Mensaje del Secretario General para 2026
En este Día Mundial contra la Trata de Personas, hacemos hincapié en la forma de trata de personas que está creciendo más rápidamente: las estafas en línea forzadas.
Personas de todo el mundo, a las que se atrae con la falsa promesa de un trabajo digno, terminan encontrándose atrapadas en redes delictivas y son obligadas a cometer estafas contra otras personas.
Las estafas, con las que se defrauda a millones de personas, generan enormes beneficios ilícitos para la delincuencia organizada transnacional. Las potentes nuevas tecnologías, incluida la inteligencia artificial, está contribuyendo a que estos estafadores propaguen sus fraudes a una velocidad alarmante.

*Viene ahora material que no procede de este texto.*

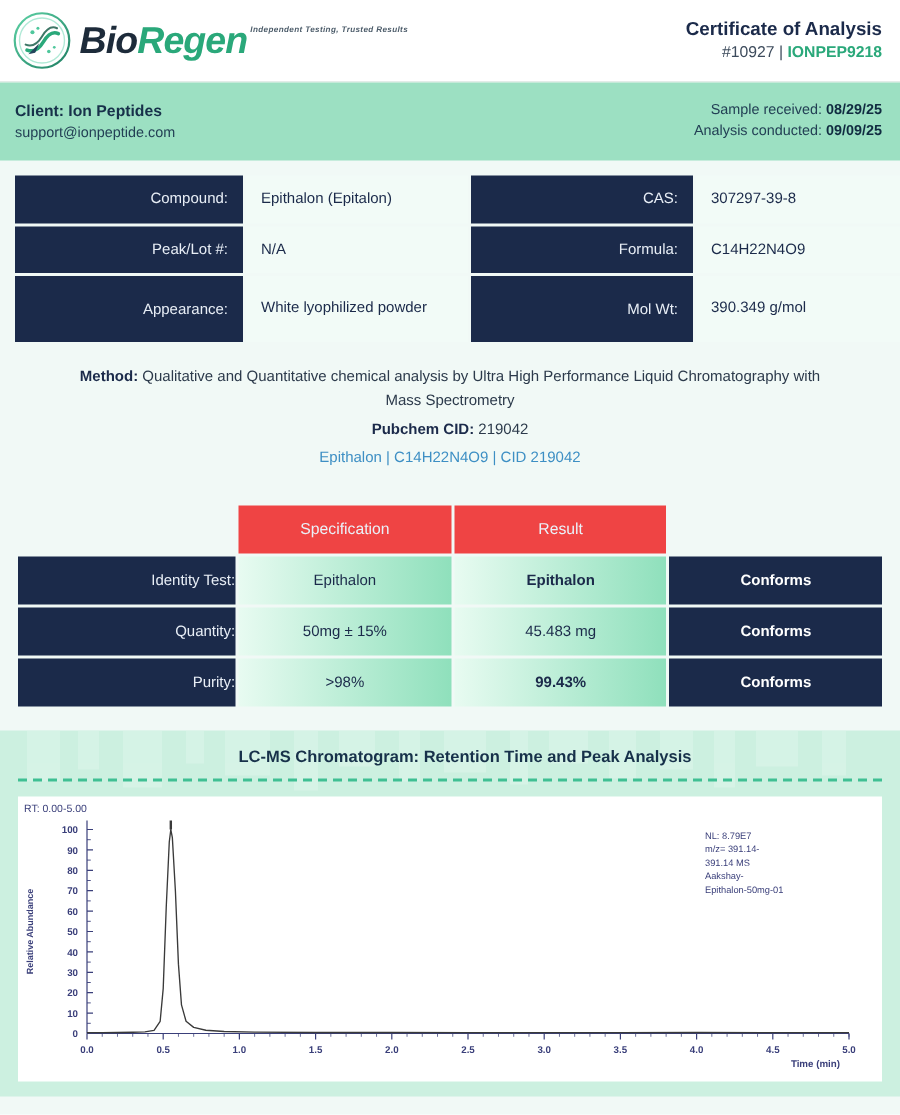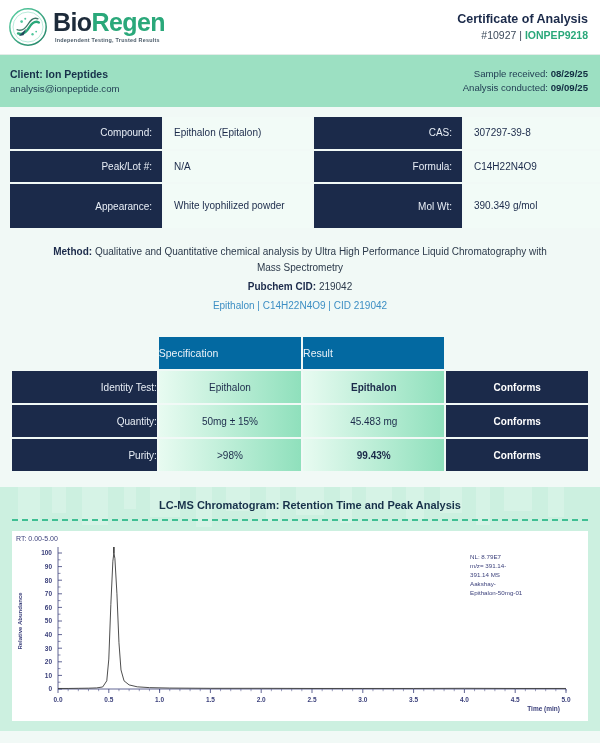--- a/index.html
+++ b/index.html
@@ -15,21 +15,21 @@
 
   
   .header {
     height:55px; background:#ffffff;
     display:flex; align-items:center; justify-content:space-between;
     padding:0 12px 0 8px;
     border-bottom:1px solid #e3ece8;
   }
   .logo-wrap { display:flex; align-items:center; gap:5px; }
   .logo-mark { width:40px; height:40px; flex:none; }
-  .logo-text { display:flex; flex-direction:column; line-height:1; }
+  .logo-text { display:flex; flex-direction:row; line-height:1;font-style:italic; }
   .logo-name { font-size:25px; font-weight:bold; letter-spacing:-0.6px; }
   .logo-name .bio { color:#1d2b3a; }
   .logo-name .regen { color:#2aa87a; }
   .logo-tag {
     font-size:5.4px; font-weight:bold; color:#4a5a68;
     letter-spacing:0.25px; margin-top:3px; margin-left:2px;
   }
   .head-right { text-align:right; line-height:1.35; }
   .coa-title { font-size:12.5px; font-weight:bold; color:#1b2a4a; }
   .coa-sub { font-size:10.5px; color:#3d4b5c; }
@@ -74,23 +74,23 @@
   .method b { color:#1b2a4a; }
   .method .cid { margin-top:4px; }
   .method .link { color:#3d8fc4; margin-top:3px; }
 
   
   .rwrap { margin:22px 10px 0 10px; }
   .rtable { width:100%; border-collapse:separate; border-spacing:2px; }
   .rtable th, .rtable td { padding:0; }
   .rth-blank { background:transparent; width:152px; }
   .rth {
-    background:#0369a1; color:#eaf1f8;
+    background:#ef4444; color:#eaf1f8;
     font-size:10.5px; font-weight:normal;
-    height:32px; text-align:left; width:148px;
+    height:32px; text-align:center; width:148px;
   }
   .rth-last { background:transparent; width:148px; }
   .rlbl {
     background:#1b2a4a; color:#e8eef6;
     font-size:10px; text-align:right; padding:0 10px;
     height:32px; vertical-align:middle;
   }
   .spec, .res {
     font-size:10px; text-align:center; color:#1b2a4a;
     height:16px; vertical-align:middle;
@@ -161,21 +161,21 @@
         <span>#10927</span>
         <span>|</span>
         <span class="code">IONPEP9218</span>
       </div>
     </div>
   </div>
 
   <div class="client-band">
     <div class="client-left">
       <div class="client-name">Client: Ion Peptides</div>
-      <div class="client-mail">analysis@ionpeptide.com</div>
+      <div class="client-mail">support@ionpeptide.com</div>
     </div>
     <div class="client-right">
       <div>
         <span>Sample received:</span>
         <b>08/29/25</b>
       </div>
       <div>
         <span>Analysis conducted:</span>
         <b>09/09/25</b>
       </div>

Para combatir esta amenaza creciente se necesita una respuesta global unida en la que los servicios de inteligencia, las fuerzas del orden y los reguladores financieros trabajen de consuno para descubrir las redes y privar a los responsables de sus fondos.
En 2024, los Estados Miembros aprobaron la Convención de las Naciones Unidas contra la Ciberdelincuencia, un acuerdo histórico dirigido a potenciar la colaboración transfronteriza. Hago un llamamiento a los Gobiernos de todo el mundo para que ratifiquen la Convención, hagan frente a la corrupción que permite actuar a los delincuentes y garanticen que las empresas tecnológicas pongan freno a los abusos en sus plataformas. Además, debemos brindar apoyo a las víctimas de los centros de estafas para que puedan recuperarse y reconstruir sus vidas.
La trata de personas, cualquiera que sea su forma, constituye una grave violación de los derechos humanos. Si trabajamos juntos podremos poner fin a la explotación de una vez por todas.
La trata de personas, cualquiera que sea su forma, constituye una grave violación de los derechos humanos. Si trabajamos juntos podremos poner fin a la explotación de una vez por todas.